Data for this task:
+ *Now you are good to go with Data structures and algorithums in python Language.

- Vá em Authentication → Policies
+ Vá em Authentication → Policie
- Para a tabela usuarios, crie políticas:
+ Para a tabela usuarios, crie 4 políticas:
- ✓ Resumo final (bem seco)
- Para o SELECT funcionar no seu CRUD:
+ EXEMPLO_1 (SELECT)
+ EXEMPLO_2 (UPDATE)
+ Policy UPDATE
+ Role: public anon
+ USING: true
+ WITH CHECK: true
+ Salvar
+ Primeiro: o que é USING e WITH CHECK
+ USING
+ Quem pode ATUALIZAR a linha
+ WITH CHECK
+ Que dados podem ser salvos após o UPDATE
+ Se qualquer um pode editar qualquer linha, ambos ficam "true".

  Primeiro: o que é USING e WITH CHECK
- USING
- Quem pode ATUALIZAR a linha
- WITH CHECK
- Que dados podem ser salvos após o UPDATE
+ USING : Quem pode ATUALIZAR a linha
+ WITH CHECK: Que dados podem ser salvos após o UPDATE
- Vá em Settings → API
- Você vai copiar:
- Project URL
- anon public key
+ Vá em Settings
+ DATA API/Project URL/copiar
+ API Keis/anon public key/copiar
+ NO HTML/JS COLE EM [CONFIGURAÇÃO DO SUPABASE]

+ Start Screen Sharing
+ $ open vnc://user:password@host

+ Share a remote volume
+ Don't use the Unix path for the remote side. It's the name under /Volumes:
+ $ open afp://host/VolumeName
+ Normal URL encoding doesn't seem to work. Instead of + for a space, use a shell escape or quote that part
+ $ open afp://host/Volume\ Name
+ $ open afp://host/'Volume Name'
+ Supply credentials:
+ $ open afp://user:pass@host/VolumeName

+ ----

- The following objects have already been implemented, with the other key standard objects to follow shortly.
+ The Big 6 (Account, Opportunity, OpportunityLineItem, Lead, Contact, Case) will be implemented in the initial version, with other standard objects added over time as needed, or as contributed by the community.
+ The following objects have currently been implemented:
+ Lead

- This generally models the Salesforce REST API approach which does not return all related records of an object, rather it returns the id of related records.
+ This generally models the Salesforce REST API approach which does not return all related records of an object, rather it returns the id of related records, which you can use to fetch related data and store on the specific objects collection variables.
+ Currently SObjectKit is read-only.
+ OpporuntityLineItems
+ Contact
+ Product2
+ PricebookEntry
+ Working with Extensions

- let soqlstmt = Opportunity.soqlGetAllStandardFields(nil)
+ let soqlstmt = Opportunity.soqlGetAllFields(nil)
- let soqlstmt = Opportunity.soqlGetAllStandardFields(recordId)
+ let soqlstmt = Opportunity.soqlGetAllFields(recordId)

Task item: Where in the records does the string "usuarios" appear? Copy every line that has it.

Answer to this exercise:
- Para a tabela usuarios, crie políticas:
+ Para a tabela usuarios, crie 4 políticas:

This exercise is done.